┌──
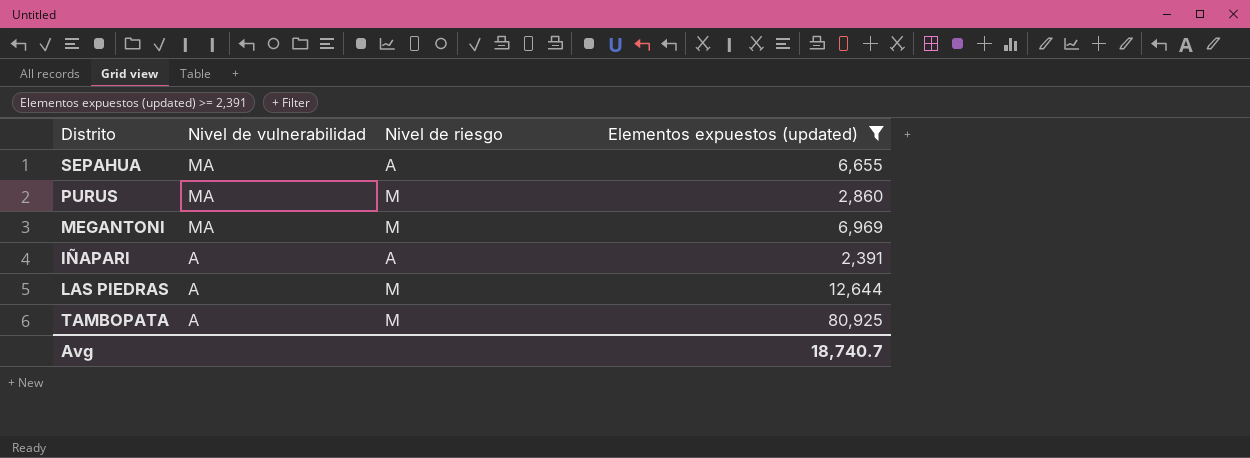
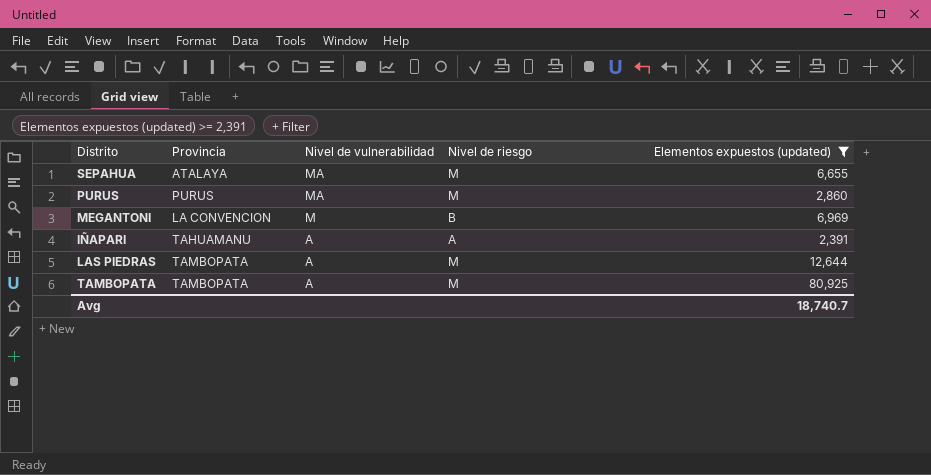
column Provincia | position: none -> 2
SEPAHUA | Nivel de riesgo: A -> M
MEGANTONI | Nivel de vulnerabilidad: MA -> M
MEGANTONI | Nivel de riesgo: M -> B

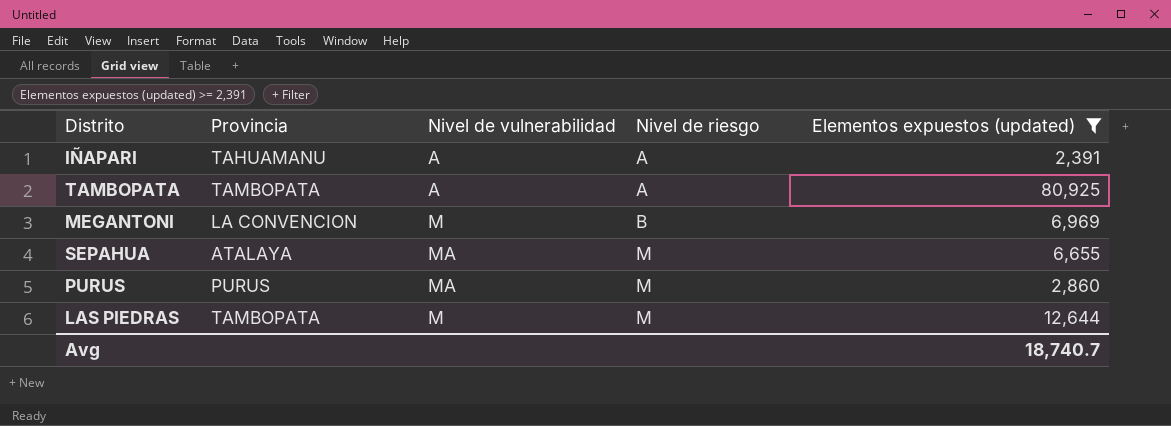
row order: Nivel de vulnerabilidad descending -> Nivel de riesgo ascending
TAMBOPATA | Nivel de riesgo: M -> A
LAS PIEDRAS | Nivel de vulnerabilidad: A -> M

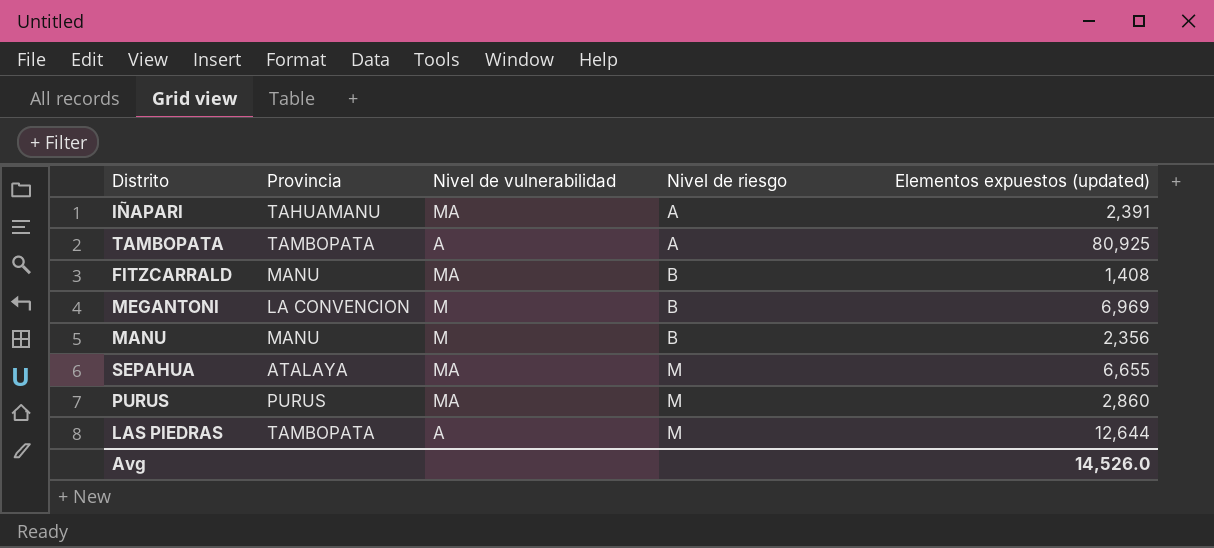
filter: Elementos expuestos (updated) >= 2,391 -> none
IÑAPARI | Nivel de vulnerabilidad: A -> MA
LAS PIEDRAS | Nivel de vulnerabilidad: M -> A
Avg | Elementos expuestos (updated): 18,740.7 -> 14,526.0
└──
__Action item__: Say how many lines of the records include the word "Nivel", and give nothing but the number.

__Answer for the task__: 8